Dear Jonathan, a good place to start looking for eBay research is David Lucking-Reiley's Homepage - he has some interesting working papers on eBay that include good references: http://eller.arizona.edu/~reiley/cv.html#workingpapers Also very interesting, but in German, is Brinkmann, U., & Seifert, M. (2001). Face to Interface: Zum Problem der Vertrauenskonstitution im Internet am Beispiel von elektronischen Auktionen ["Face to interface": On the problem of constituting trust in the internet, as for example in electronic auctions]. Zeitschrift für Soziologie, 30, 23-47. Published work on the subject also include: Houser, D., & Wooders, J. (2001).
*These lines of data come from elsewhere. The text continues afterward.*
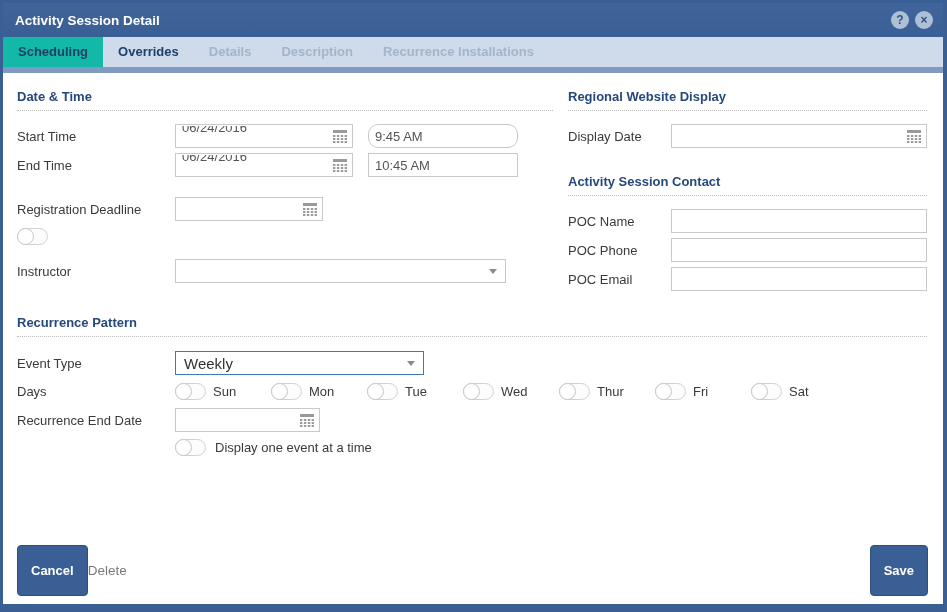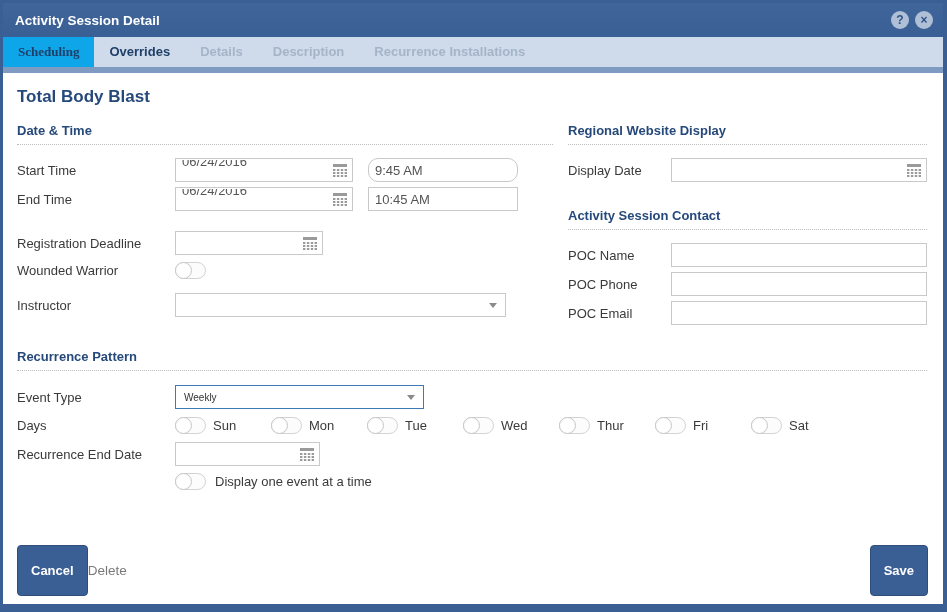--- a/index.html
+++ b/index.html
@@ -18,21 +18,21 @@
   .titlebar .title{color:#fff;font-size:13.5px;font-weight:bold;}
   .titlebar .icons{margin-left:auto;display:flex;gap:6px;}
   .circle-icon{
     width:18px;height:18px;border-radius:50%;background:#aebfd6;color:#2e5288;
     font-size:12px;font-weight:bold;display:flex;align-items:center;justify-content:center;
     cursor:pointer;line-height:1;
   }
   
   .tabbar{height:30px;flex:0 0 30px;background:#cfdaea;display:flex;font-size:13px;font-weight:bold;}
   .tab{padding:0 15px;line-height:30px;color:#1e4068;cursor:pointer;white-space:nowrap;}
-  .tab.active{background:#0ea5e9;font-family:Liberation Serif, serif;}
+  .tab.active{background:#14b8a6;}
   .tab.disabled{color:#a4b5ca;}
   .tabstrip{height:6px;flex:0 0 6px;background:#7f9bc1;}
   
   .content{flex:1;padding:0 16px 0 14px;overflow:hidden;}
   .page-heading{font-size:17px;font-weight:bold;color:#26497b;margin:14px 0 0 0;}
   .columns{display:flex;margin-top:16px;}
   .col-left{width:536px;flex:0 0 536px;}
   .col-right{flex:1;margin-left:15px;}
   .section-title{
     font-size:13px;font-weight:bold;color:#26497b;
@@ -48,21 +48,21 @@
   .datefield{
     display:flex;align-items:center;height:24px;border:1px solid #c9c9c9;background:#fff;
   }
   .datefield input{
     border:none;outline:none;flex:1;min-width:0;height:20px;font-size:13px;color:#555;
     padding:0 0 17px 6px;font-family:"Liberation Sans",sans-serif;background:transparent;
   }
   .cal-icon{flex:0 0 auto;margin:0 5px 0 4px;cursor:pointer;display:flex;}
   .dropdown{
     height:24px;border:1px solid #c9c9c9;background:#fff;display:flex;align-items:center;
-    padding:0 8px;font-size:10px;color:#333;cursor:pointer;
+    padding:0 8px;font-size:15px;color:#333;cursor:pointer;
   }
   .dropdown.focused{border-color:#3e79b4;}
   .dropdown .dd-text{flex:1;}
   .caret{
     width:0;height:0;border-left:4px solid transparent;border-right:4px solid transparent;
     border-top:5px solid #8a8a8a;margin-left:6px;
   }
   
   .toggle{
     position:relative;width:31px;height:17px;border:1px solid #d2d2d2;border-radius:9px;
@@ -104,21 +104,20 @@
   <div class="tabbar">
     <div class="tab active">Scheduling</div>
     <div class="tab">Overrides</div>
     <div class="tab disabled">Details</div>
     <div class="tab disabled">Description</div>
     <div class="tab disabled">Recurrence Installations</div>
   </div>
   <div class="tabstrip"></div>
 
   <div class="content">
-    <div class="page-heading">Total Body Blast</div>
 
     <div class="columns">
 
       <div class="col-left">
         <div class="section-title">Date &amp; Time</div>
 
         <div class="form-row mt13">
           <span class="flabel">Start Time</span>
           <span class="datefield" style="width:178px;">
             <input type="text" value="06/24/2016" style="">
@@ -192,21 +191,20 @@
                     <rect x="3.9" y="11" width="2.4" height="2"></rect>
                     <rect x="7.8" y="11" width="2.4" height="2"></rect>
                     <rect x="11.6" y="11" width="2.4" height="2"></rect>
                   </g>
                 </svg>
             </span>
           </span>
         </div>
 
         <div class="form-row mt7">
-          <span class="flabel">Wounded Warrior</span>
           <span class="toggle">
               <span class="knob"></span>
             </span>
         </div>
 
         <div class="form-row mt14">
           <span class="flabel">Instructor</span>
           <div class="dropdown" style="width:331px;">
             <span class="dd-text"></span>
             <span class="caret"></span>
Reputation in auctions: Theory, and evidence from eBay. University of Arizona Working Paper #00-1. Retrieved December 30, 2001, from http://bpaosf.bpa.arizona.edu/~jwooders/ebay.pdf and Lucking-Reiley, D. (2000). Auctions on the internet: Whats being auctioned, and how? The Journal of Industrial Economics, 48, 227-252. Hope to have helped, Michael At 12:01 17.04.02 -0400, you wrote:
To: air-l@aoir.org Subject: [Air-l] query for a friend: ebay Reply-To: air-l@aoir.org
Hi All,
A friend writes:
I am looking for some internet research advice and thought you might be the man. I'm working on a paper for SCS on "Ebay as Archive" and surprisingly I am finding very little intellectual work on "the world's largest marketplace." I thought that this might be the kind of topic that gets written about in web journals which I know next to nothing about. Any suggestions where I might go looking?